#### Directions for this task:
Go through the entries below and print, exactly, the lines starting at the one with "[229,92,386,109] Espinosa-Portales,Juan ->" and ending at the one with "[281,291,379,308] some paths", keeping both ends and no others.

Dataset records:
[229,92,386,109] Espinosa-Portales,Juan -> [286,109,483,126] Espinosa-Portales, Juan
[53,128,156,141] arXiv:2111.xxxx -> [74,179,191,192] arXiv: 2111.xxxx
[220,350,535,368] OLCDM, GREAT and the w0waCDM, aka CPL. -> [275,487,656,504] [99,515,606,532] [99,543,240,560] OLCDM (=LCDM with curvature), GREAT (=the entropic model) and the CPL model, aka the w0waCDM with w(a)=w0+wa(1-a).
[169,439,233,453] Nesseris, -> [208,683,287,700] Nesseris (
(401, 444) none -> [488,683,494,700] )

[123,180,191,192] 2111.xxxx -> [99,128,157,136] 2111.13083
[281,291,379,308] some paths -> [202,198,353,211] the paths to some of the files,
--
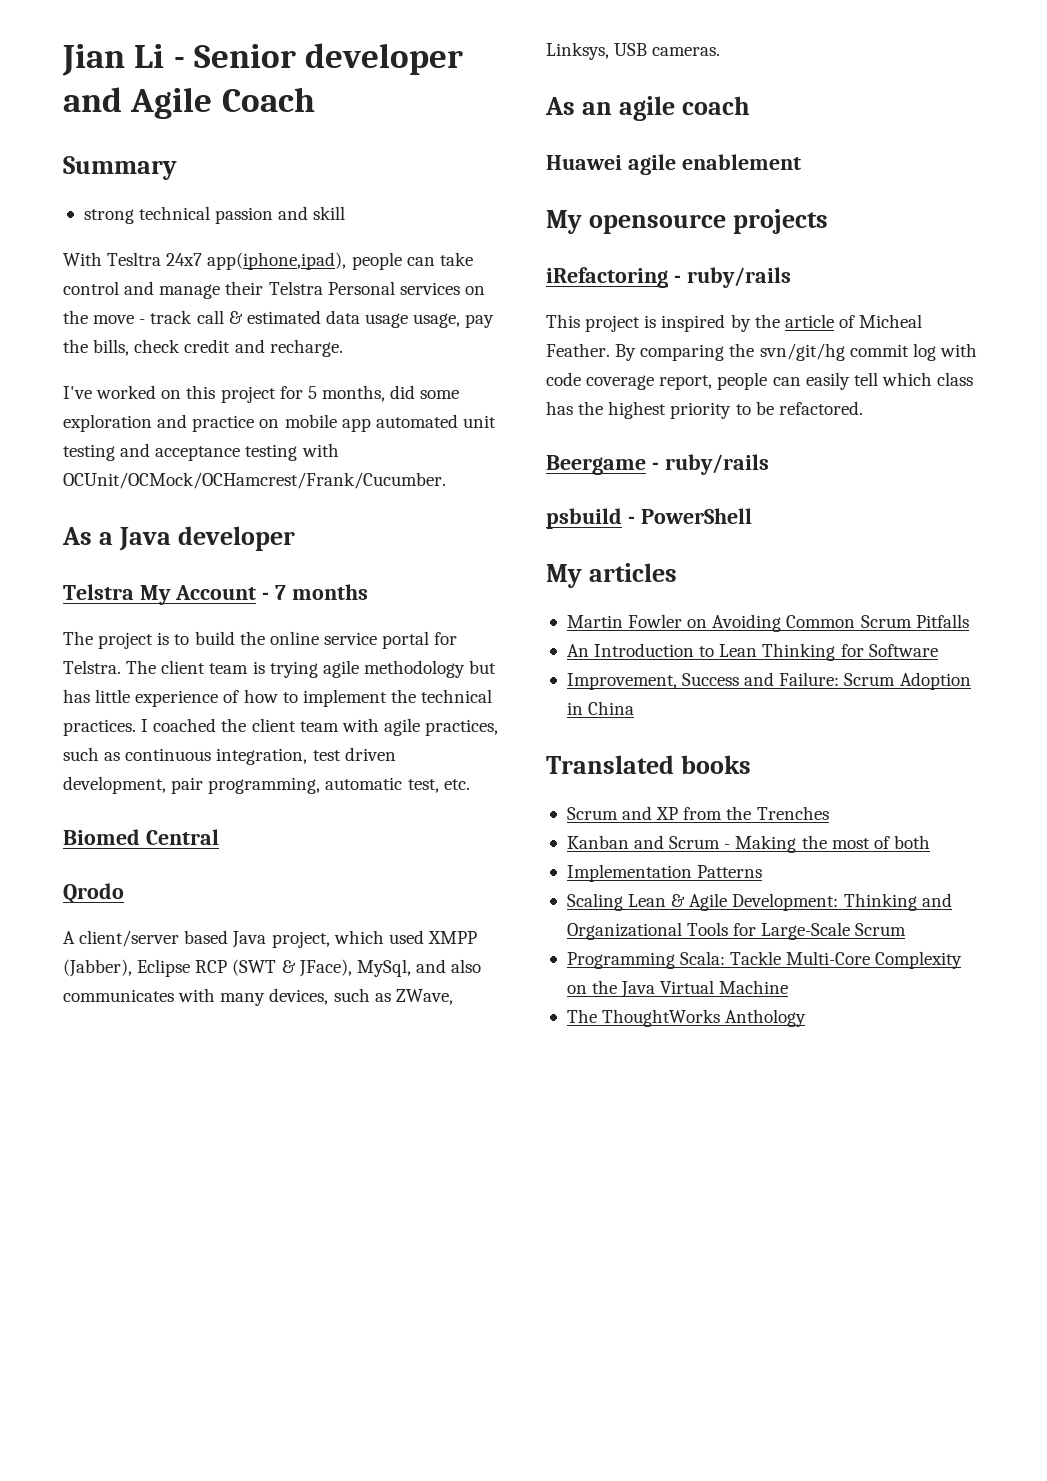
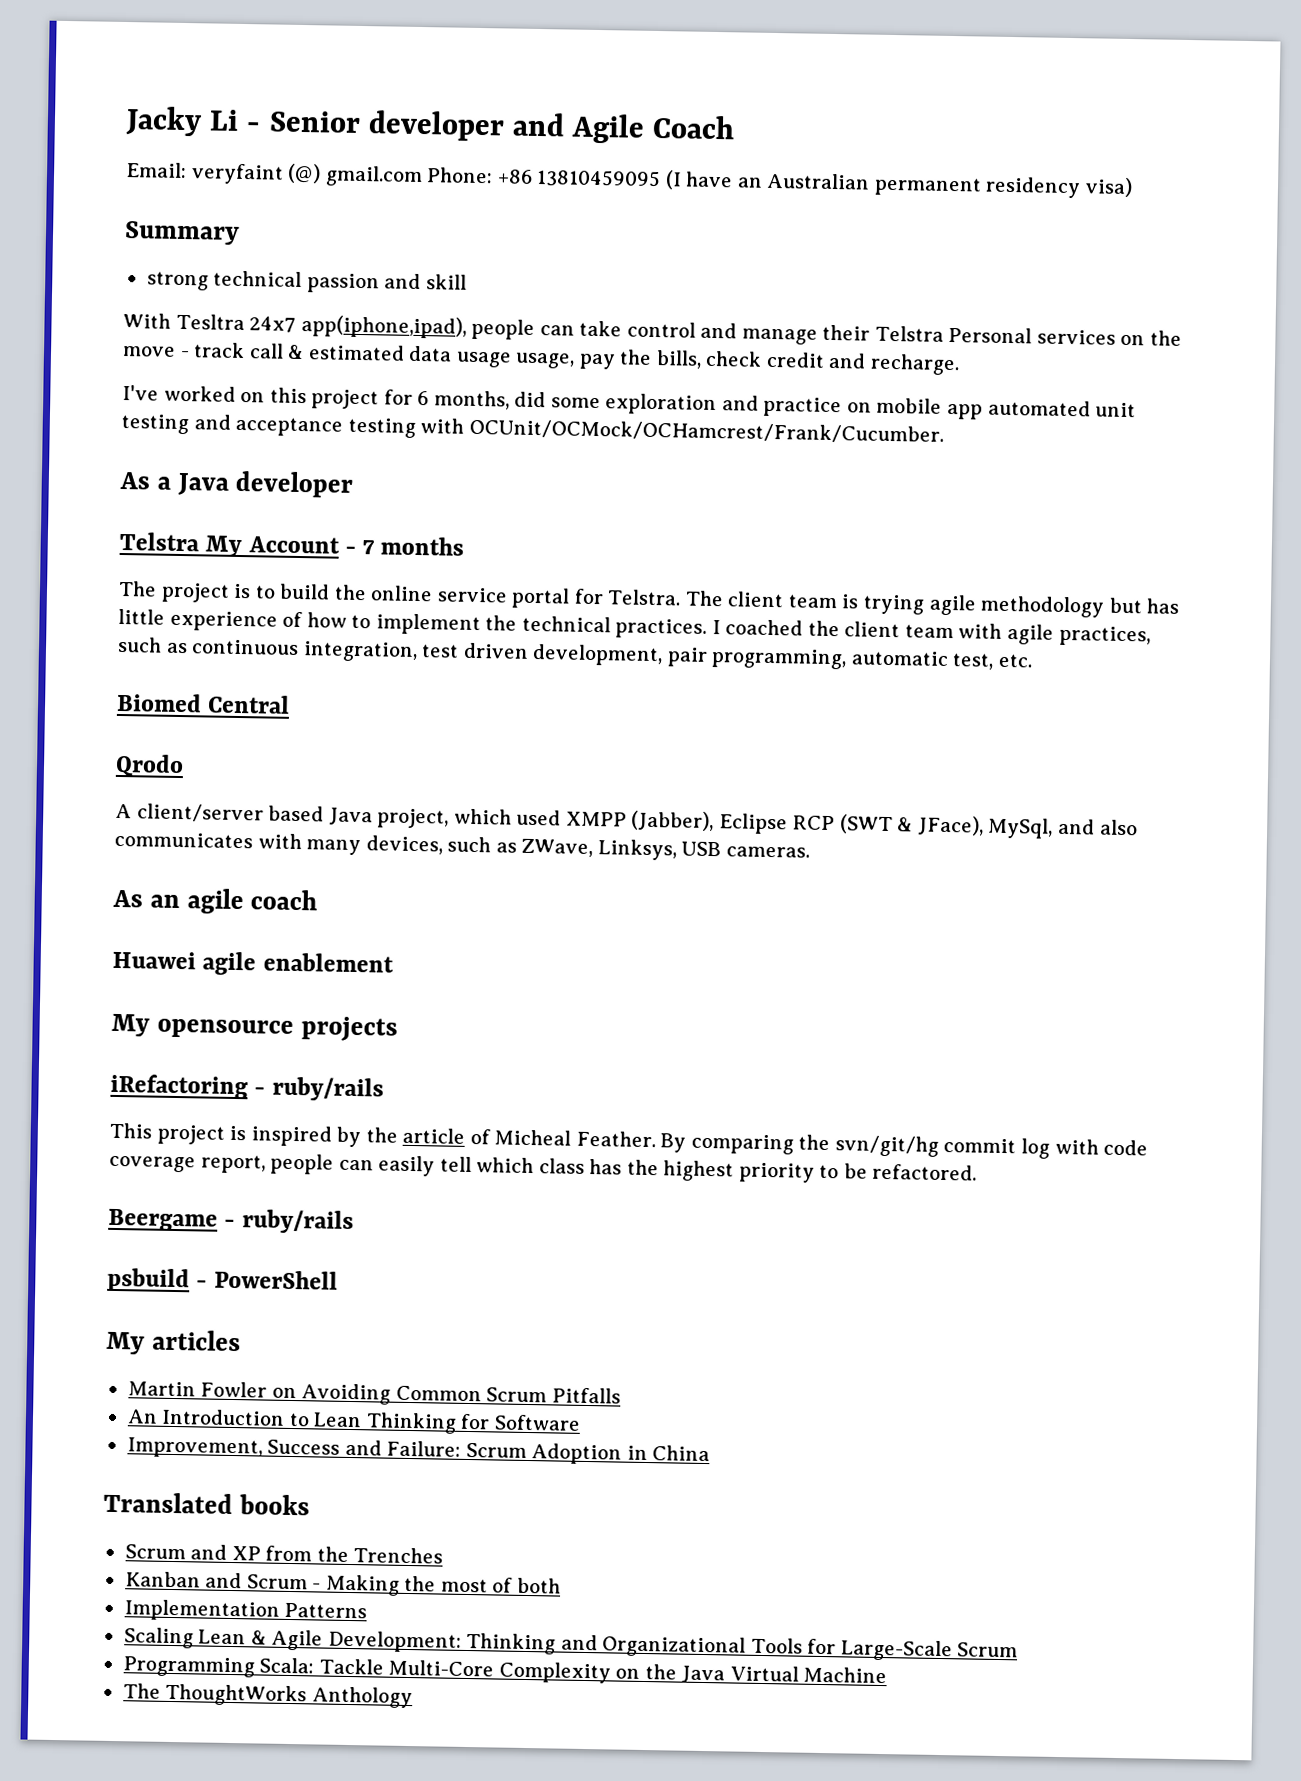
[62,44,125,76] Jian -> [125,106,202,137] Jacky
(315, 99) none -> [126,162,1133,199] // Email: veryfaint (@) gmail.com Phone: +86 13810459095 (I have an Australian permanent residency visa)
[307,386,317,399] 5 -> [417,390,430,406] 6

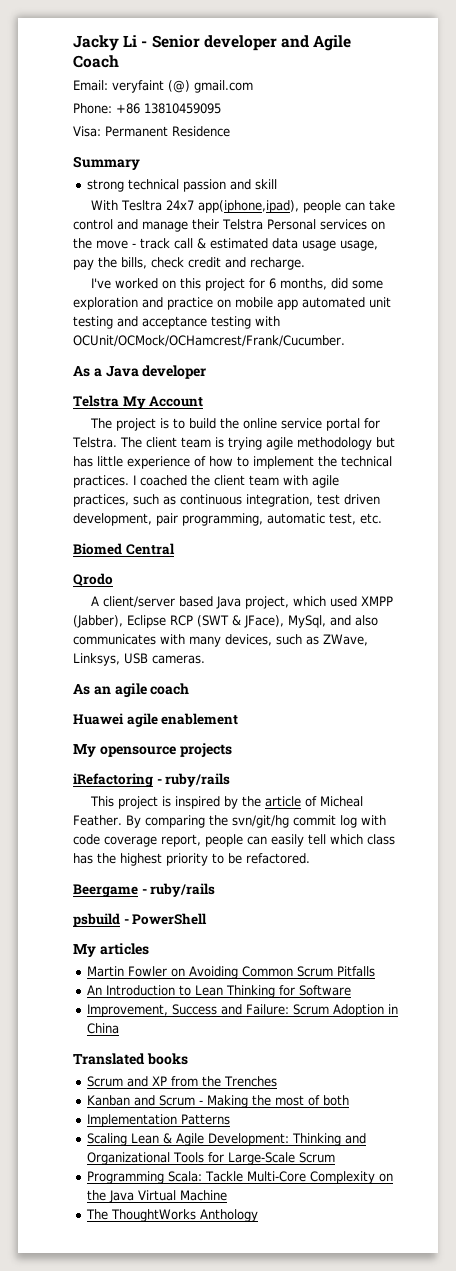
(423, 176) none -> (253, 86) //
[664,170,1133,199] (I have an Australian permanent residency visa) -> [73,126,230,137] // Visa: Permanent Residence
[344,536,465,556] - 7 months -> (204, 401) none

#### Task output:
[229,92,386,109] Espinosa-Portales,Juan -> [286,109,483,126] Espinosa-Portales, Juan
[53,128,156,141] arXiv:2111.xxxx -> [74,179,191,192] arXiv: 2111.xxxx
[220,350,535,368] OLCDM, GREAT and the w0waCDM, aka CPL. -> [275,487,656,504] [99,515,606,532] [99,543,240,560] OLCDM (=LCDM with curvature), GREAT (=the entropic model) and the CPL model, aka the w0waCDM with w(a)=w0+wa(1-a).
[169,439,233,453] Nesseris, -> [208,683,287,700] Nesseris (
(401, 444) none -> [488,683,494,700] )

[123,180,191,192] 2111.xxxx -> [99,128,157,136] 2111.13083
[281,291,379,308] some paths -> [202,198,353,211] the paths to some of the files,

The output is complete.